We have all been searching for a concrete and measurable return on our SOA investments. We've searched the internet and read case study after case study. Industry experts and SOA pundits tell us that it's there. We know in our hearts that it's there. However, we've all been in the meetings where business stakeholders and executives are not satisfied with what we believe or what the experts say. They want us to prove Service Oriented Architecture has a definitive and measurable ROI. It's an elusive problem. How do we prove to them (and to ourselves) that the proposed architecture can pay for itself?
Projected ROI is a Promise
When we are justifying a proposed architectural investment, we often project how the new design initiative will pay for itself over the coming months/years. This return is based on future projects leveraging the initiative's capabilities or reusing the foundational components. This forward-looking ROI is a prediction and it is based on the likelihood of those future projects being executed and the solution being implemented to maximize the return. In short, the projected ROI is a promise.Those stakeholders have heard the promises before and have seen them broken, too. They've seen directions change, projects canceled or implemented in ways that didn't take advantage of earlier foundations. When the promise didn't come true, the original design initiative was called out as a wasted investment and written down as a failure. When things fall short of expectations, they are remembered. These instances add up to a credibility gap that makes creating a forward-looking ROI picture difficult.
In order to combat that credibility gap, you have to call out and write down the instances where you actually experienced good returns on architectural investments. Often, these wins are overlooked because they were expected results. Meeting expectations is never quite as memorable in management's eyes as are the projects that fall short.
Realized ROI Builds Credibility
The key to building this backward-looking ROI picture is to collect hard data over a number of months that is directly related to your own business. These form your own case study where the details are easily understood by your managers. The familiarity of this data adds credibility to your arguments for future efforts.Identify the 3-5 architectural design initiatives that you have implemented over the past 18-24 months. These may be large efforts that built out heavy frameworks, or it may be smaller, simpler components that have been re-used. The size of the initiative is a function of your organizational size and its tolerance for large initiatives. Even in the most frugal environment, these examples can be found. You just have to turn over some large stones to find them. Record these initiatives along with the date that they were implemented and their implementation costs.

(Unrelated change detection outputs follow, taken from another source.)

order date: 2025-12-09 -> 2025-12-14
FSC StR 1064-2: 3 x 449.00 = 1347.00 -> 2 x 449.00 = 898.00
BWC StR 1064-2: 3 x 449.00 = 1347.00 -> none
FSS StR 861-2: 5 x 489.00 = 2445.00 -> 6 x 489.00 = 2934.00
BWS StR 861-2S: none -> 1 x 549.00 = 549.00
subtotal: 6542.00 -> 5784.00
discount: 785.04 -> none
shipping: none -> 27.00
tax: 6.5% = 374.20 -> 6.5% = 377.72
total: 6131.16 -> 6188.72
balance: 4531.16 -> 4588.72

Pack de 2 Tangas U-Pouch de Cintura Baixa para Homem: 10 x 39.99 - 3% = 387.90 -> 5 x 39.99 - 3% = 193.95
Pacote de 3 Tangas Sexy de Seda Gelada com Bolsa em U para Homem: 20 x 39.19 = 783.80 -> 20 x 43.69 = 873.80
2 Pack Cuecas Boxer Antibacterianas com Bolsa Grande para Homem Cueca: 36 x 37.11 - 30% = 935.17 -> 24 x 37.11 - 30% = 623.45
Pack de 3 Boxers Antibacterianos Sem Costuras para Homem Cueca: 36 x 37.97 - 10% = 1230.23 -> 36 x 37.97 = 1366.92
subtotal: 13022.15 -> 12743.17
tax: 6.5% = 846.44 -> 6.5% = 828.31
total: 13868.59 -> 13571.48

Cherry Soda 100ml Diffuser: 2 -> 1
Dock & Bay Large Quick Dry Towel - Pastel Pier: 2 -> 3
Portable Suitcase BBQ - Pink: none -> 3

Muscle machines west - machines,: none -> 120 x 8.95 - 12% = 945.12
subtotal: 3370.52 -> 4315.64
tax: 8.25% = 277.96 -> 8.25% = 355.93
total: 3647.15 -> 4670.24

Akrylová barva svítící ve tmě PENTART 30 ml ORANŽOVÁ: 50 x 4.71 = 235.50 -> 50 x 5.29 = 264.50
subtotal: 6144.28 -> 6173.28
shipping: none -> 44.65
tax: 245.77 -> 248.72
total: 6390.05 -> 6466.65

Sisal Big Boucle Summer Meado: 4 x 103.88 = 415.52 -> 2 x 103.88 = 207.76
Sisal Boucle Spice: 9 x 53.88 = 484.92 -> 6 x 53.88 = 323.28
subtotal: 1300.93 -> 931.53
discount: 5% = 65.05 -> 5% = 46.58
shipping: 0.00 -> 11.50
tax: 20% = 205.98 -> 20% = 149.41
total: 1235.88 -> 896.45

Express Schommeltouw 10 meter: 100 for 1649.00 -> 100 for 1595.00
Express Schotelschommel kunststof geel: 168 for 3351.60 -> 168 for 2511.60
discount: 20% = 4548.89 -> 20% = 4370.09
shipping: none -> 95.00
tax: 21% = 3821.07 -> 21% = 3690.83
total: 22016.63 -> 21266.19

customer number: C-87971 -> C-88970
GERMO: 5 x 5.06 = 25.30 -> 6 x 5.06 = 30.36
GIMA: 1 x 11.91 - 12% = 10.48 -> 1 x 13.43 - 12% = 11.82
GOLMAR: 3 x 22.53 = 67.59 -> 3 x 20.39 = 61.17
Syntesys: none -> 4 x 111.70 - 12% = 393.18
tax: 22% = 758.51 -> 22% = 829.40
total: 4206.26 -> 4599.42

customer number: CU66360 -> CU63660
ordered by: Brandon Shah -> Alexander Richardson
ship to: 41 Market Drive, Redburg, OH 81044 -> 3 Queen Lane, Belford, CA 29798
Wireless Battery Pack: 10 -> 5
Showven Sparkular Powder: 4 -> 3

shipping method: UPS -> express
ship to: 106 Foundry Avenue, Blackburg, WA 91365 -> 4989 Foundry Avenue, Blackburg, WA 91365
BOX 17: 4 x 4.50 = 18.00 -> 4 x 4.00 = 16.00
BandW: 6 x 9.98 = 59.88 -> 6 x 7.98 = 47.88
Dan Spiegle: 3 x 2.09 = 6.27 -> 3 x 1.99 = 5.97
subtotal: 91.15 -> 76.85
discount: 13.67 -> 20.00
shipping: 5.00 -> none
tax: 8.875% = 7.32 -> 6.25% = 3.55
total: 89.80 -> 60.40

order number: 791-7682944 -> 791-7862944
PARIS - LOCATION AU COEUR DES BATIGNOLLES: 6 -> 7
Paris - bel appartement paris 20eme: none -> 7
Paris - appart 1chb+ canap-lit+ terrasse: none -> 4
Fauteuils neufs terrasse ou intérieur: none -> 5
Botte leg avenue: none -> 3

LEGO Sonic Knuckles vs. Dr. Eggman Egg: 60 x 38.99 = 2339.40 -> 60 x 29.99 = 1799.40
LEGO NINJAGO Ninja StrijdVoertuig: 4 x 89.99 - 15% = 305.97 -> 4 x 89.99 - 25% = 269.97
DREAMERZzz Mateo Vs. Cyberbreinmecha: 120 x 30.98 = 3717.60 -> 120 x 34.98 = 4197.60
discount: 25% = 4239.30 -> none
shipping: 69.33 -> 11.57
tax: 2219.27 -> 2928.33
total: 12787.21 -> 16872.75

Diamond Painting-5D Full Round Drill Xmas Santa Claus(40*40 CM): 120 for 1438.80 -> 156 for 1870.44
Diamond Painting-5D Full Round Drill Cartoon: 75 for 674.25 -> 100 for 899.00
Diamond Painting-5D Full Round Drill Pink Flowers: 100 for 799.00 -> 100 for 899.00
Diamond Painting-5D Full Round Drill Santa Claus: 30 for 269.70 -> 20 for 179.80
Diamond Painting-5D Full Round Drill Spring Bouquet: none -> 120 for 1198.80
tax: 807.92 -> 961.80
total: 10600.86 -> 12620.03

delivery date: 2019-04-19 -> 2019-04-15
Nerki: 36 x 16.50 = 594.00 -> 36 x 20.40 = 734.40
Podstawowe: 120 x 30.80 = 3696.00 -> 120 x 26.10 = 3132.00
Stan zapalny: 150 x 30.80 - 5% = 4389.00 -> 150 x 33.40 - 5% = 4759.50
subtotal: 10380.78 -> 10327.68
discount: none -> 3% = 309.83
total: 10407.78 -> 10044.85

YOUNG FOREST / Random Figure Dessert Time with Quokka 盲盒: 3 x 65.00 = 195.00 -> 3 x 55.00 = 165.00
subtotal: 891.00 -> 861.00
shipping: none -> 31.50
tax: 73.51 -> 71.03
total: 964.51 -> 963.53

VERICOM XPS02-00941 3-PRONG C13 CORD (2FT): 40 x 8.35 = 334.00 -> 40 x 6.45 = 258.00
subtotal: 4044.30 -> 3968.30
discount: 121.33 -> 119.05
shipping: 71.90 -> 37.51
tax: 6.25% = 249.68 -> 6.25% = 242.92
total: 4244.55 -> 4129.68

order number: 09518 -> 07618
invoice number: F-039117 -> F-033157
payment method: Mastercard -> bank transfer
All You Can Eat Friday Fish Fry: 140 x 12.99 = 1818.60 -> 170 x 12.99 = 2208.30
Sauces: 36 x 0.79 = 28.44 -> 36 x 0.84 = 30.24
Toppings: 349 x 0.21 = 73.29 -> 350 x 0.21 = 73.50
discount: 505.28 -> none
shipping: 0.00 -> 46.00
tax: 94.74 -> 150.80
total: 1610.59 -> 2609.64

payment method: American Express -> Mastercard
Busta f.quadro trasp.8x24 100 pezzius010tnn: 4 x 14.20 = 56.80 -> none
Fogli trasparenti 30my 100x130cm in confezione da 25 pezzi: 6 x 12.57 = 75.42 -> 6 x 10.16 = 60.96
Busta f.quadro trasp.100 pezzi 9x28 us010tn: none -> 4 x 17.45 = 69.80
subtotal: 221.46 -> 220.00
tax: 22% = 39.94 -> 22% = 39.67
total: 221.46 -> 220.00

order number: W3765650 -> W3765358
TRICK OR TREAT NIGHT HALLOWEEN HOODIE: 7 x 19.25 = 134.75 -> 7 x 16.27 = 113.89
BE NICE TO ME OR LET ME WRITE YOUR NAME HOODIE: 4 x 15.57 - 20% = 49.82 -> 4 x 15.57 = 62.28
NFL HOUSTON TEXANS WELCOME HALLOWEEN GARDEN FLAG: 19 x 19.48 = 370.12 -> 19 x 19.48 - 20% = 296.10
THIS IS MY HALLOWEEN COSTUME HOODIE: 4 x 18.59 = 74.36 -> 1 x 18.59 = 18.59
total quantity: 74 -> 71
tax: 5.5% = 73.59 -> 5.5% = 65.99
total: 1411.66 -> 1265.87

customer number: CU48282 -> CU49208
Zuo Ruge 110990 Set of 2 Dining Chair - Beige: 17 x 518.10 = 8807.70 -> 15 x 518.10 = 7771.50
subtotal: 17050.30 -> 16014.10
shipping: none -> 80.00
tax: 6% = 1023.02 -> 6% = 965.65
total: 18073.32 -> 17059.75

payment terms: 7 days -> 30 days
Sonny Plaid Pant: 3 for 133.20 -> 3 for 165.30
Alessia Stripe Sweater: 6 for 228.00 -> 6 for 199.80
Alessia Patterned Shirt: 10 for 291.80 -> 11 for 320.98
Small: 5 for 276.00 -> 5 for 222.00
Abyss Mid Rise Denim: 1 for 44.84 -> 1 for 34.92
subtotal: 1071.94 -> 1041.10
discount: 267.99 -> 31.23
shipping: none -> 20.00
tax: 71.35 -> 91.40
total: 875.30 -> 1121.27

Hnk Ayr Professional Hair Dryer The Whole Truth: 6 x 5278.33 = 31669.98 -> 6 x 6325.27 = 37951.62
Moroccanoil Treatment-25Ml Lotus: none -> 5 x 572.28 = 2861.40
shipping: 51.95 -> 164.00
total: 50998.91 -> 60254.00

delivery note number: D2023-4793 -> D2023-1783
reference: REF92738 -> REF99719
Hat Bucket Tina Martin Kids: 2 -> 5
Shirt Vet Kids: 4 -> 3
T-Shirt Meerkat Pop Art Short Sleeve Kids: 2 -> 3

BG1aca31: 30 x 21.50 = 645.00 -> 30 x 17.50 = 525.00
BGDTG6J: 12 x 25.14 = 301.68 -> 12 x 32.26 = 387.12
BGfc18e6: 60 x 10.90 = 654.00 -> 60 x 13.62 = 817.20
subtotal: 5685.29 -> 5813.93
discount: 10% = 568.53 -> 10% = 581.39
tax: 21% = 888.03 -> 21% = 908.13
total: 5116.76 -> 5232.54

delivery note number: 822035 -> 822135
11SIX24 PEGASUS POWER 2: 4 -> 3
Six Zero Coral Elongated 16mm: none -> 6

Second, identify subsequent efforts that received some benefit from these original design initiatives. These may come in the form of maintenance and support changes, secondary phases of the same project, or unrelated projects that re-used the original initiative. Record these benefits alongside the original initiative. Lastly, record the savings that were gained from the reuse of the original component.
Identifying the quantifiable costs and savings of the two respective efforts is the most critical task, and also the most difficult. The cost of the original initiative may be wrapped up inside a much larger project. The savings gained by the secondary effort might be hard to definitively quantify. You need to invest some effort into these numbers because you can expect them to be scrutinized later on. No matter the difficulty, you and your teams must settle on the numbers and be able to defend them when asked.
This process of identifying new design initiatives and recording actual benefits gained by subsequent implementations needs to be added into your development lifecycle. Schedule a meeting around each release cycle where development teams come to describe and quantify the initiatives and the benefits. This activity provides the hard data that is relevant and the picture that it draws is tangible.
Only by carefully recording your backward-looking wins can you support your forward-looking predictions from a position of high credibility and stakeholder trust.